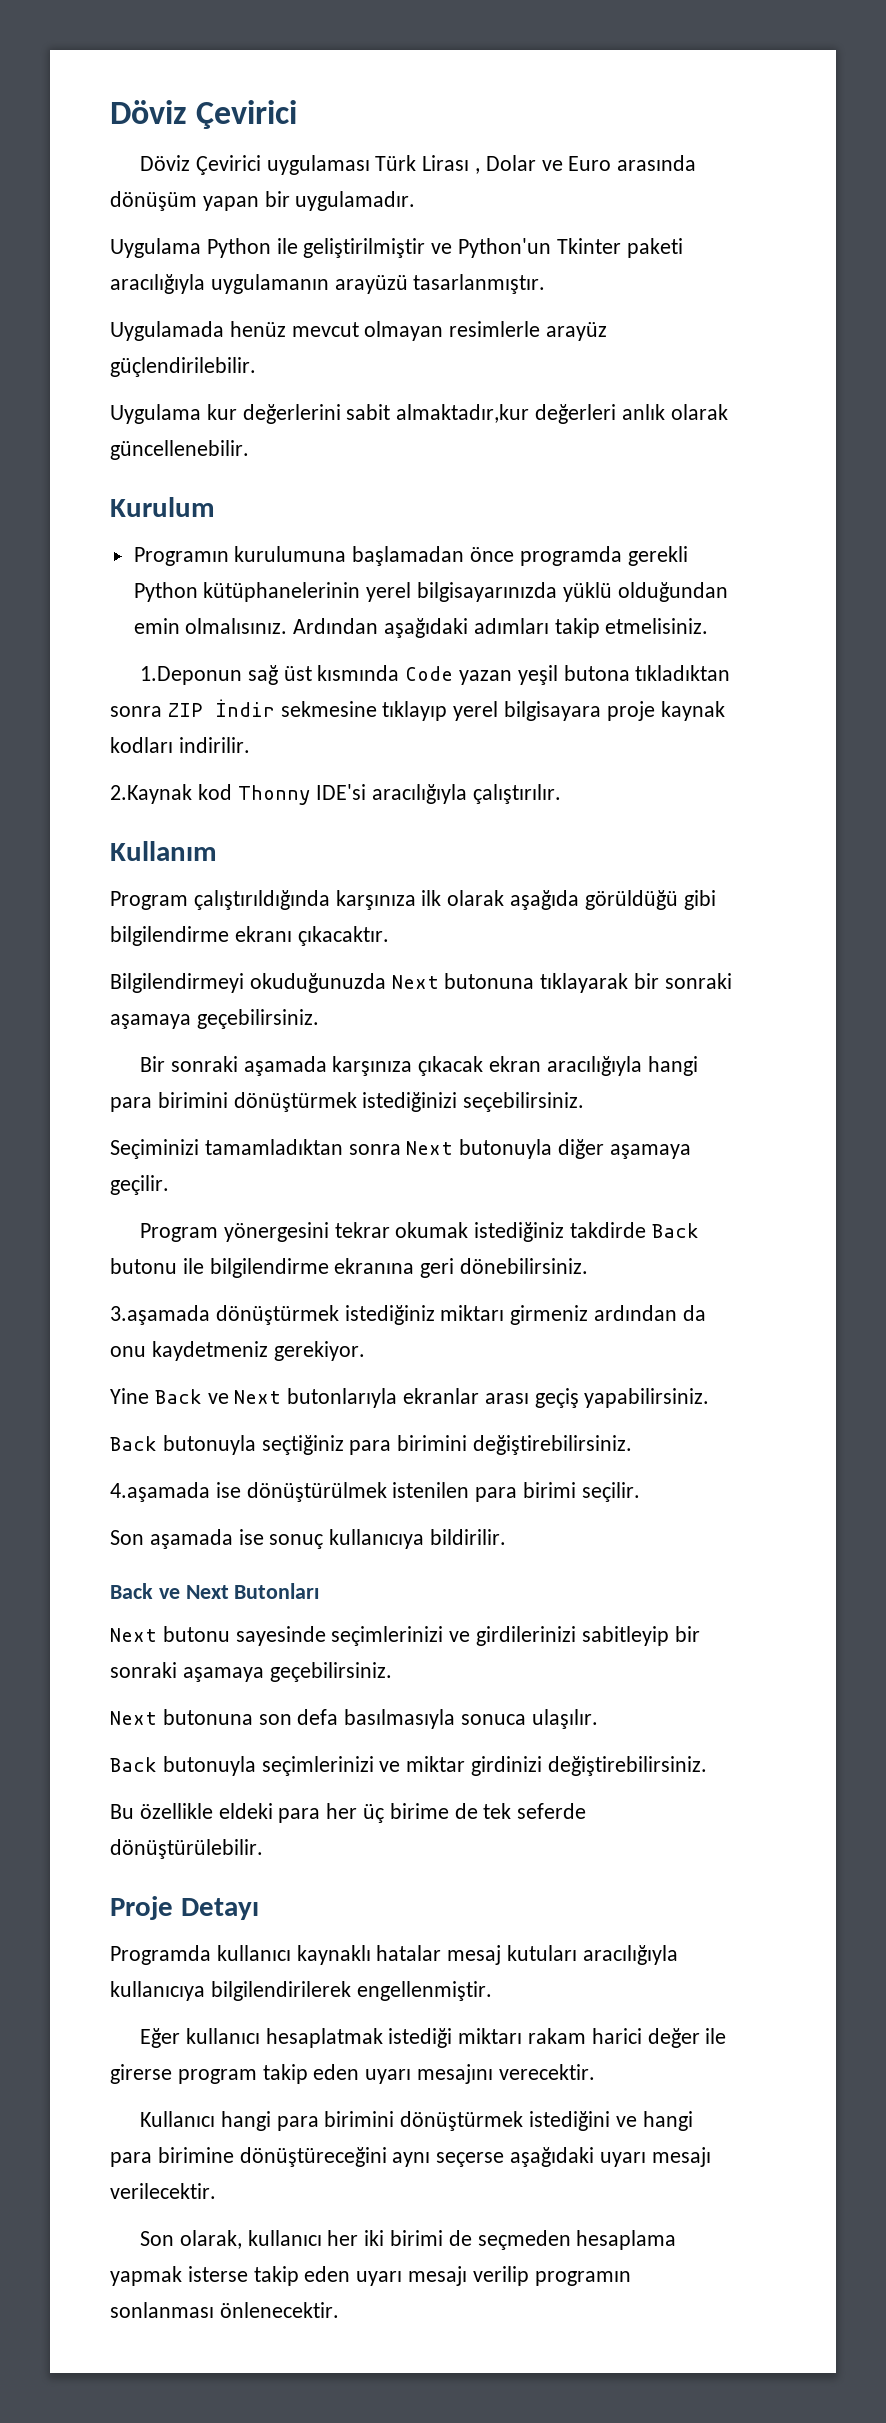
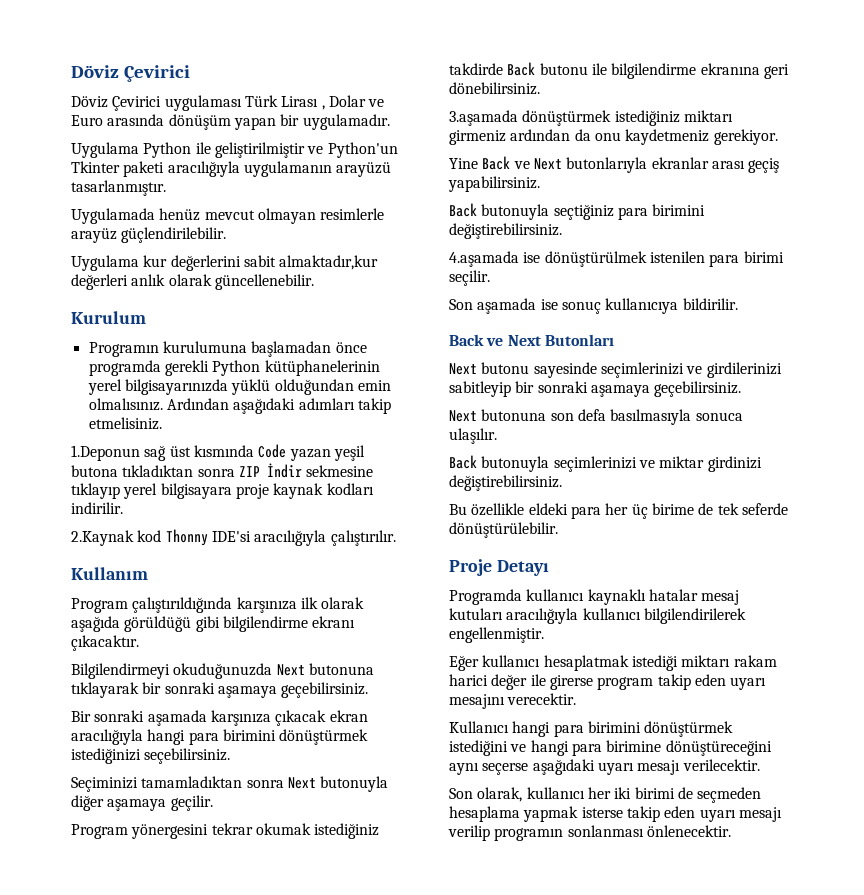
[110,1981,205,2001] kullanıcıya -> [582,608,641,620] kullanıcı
——————————
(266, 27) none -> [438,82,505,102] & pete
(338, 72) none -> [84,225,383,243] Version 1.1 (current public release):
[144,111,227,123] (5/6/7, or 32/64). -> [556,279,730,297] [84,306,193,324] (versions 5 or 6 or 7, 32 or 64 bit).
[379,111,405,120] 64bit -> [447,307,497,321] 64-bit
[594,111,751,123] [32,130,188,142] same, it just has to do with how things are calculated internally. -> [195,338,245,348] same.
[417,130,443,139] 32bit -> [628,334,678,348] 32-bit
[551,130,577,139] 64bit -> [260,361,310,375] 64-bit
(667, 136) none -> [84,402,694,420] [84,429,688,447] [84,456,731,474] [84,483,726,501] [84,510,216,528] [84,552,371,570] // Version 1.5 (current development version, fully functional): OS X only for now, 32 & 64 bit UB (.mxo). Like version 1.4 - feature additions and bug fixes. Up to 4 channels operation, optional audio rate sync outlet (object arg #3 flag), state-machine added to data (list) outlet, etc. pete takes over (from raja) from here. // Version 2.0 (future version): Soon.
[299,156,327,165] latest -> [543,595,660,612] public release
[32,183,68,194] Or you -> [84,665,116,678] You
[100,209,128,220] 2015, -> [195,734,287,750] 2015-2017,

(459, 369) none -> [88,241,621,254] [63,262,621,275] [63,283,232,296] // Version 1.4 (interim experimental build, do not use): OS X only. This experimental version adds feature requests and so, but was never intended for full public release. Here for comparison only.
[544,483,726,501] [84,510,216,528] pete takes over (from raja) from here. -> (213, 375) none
——————————
● Assignment
Show every line of the data in which the word "public" appears.

● Written answer
(338, 72) none -> [84,225,383,243] Version 1.1 (current public release):
[299,156,327,165] latest -> [543,595,660,612] public release
(459, 369) none -> [88,241,621,254] [63,262,621,275] [63,283,232,296] // Version 1.4 (interim experimental build, do not use): OS X only. This experimental version adds feature requests and so, but was never intended for full public release. Here for comparison only.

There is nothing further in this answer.